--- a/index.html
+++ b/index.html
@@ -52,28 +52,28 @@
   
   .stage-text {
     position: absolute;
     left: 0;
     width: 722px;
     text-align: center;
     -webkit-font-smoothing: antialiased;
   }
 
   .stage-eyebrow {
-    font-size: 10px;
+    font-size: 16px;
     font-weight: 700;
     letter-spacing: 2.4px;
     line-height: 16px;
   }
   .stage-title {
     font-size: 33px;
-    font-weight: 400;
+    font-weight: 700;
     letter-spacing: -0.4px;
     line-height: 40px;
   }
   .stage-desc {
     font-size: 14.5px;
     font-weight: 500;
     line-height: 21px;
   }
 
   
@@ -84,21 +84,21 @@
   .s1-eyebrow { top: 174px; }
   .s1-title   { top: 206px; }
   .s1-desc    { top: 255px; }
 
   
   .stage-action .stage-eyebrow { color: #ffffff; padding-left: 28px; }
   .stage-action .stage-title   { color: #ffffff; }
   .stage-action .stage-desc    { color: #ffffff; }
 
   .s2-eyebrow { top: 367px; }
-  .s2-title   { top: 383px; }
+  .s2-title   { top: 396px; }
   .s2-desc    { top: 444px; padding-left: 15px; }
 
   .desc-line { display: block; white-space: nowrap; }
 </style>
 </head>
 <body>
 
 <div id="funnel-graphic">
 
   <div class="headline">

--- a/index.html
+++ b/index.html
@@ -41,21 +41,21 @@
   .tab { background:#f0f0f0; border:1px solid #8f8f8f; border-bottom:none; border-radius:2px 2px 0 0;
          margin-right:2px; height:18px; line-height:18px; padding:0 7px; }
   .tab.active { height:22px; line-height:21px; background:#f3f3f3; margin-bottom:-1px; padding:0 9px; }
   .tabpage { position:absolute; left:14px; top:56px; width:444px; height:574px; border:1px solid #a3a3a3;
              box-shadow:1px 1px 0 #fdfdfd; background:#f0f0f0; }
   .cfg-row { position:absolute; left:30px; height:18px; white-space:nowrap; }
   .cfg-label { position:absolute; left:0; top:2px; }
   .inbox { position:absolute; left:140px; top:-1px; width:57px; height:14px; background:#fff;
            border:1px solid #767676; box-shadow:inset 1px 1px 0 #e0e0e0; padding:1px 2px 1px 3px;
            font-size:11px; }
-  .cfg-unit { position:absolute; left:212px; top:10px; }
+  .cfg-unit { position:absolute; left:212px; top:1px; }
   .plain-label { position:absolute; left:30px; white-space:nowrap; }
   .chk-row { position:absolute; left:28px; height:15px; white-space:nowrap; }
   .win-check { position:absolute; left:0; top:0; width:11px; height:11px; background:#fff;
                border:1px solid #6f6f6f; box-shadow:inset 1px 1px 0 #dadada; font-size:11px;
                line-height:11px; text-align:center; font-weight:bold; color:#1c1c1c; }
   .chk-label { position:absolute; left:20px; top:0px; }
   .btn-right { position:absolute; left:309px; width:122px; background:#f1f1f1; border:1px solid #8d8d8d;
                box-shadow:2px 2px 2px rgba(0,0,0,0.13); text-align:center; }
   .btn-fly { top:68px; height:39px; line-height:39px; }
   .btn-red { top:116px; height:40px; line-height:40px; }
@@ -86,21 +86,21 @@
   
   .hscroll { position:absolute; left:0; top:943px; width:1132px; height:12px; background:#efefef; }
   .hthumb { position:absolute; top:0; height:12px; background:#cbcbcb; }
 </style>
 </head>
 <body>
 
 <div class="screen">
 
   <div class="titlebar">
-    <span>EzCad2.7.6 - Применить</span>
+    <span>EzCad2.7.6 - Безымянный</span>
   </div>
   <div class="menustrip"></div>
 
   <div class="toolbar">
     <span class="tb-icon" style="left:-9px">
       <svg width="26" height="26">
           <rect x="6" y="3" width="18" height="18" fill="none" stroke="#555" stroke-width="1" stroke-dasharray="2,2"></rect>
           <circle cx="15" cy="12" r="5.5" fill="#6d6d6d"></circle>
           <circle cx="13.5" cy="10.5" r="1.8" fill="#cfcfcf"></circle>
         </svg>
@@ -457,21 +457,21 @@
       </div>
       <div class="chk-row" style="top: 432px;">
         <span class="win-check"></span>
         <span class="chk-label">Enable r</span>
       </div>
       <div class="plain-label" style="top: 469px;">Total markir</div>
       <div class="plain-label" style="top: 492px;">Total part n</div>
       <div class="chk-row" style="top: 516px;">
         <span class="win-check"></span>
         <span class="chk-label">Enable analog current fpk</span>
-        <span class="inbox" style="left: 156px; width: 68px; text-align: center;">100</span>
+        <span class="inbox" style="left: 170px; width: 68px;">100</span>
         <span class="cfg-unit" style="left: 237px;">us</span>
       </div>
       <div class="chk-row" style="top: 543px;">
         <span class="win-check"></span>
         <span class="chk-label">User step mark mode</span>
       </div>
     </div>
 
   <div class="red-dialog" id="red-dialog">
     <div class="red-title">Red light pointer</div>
···
◆ **DIRECTIONS FOR THIS TASK**:
Out of the data above, transcribe exactly and only the lines starting with the line that has "-41,21 +41,21 @@" and going on through the line that has "position:absolute; left:212px; top:1px;", both included.

◆ **WRITTEN SOLUTION**:
@@ -41,21 +41,21 @@
   .tab { background:#f0f0f0; border:1px solid #8f8f8f; border-bottom:none; border-radius:2px 2px 0 0;
          margin-right:2px; height:18px; line-height:18px; padding:0 7px; }
   .tab.active { height:22px; line-height:21px; background:#f3f3f3; margin-bottom:-1px; padding:0 9px; }
   .tabpage { position:absolute; left:14px; top:56px; width:444px; height:574px; border:1px solid #a3a3a3;
              box-shadow:1px 1px 0 #fdfdfd; background:#f0f0f0; }
   .cfg-row { position:absolute; left:30px; height:18px; white-space:nowrap; }
   .cfg-label { position:absolute; left:0; top:2px; }
   .inbox { position:absolute; left:140px; top:-1px; width:57px; height:14px; background:#fff;
            border:1px solid #767676; box-shadow:inset 1px 1px 0 #e0e0e0; padding:1px 2px 1px 3px;
            font-size:11px; }
-  .cfg-unit { position:absolute; left:212px; top:10px; }
+  .cfg-unit { position:absolute; left:212px; top:1px; }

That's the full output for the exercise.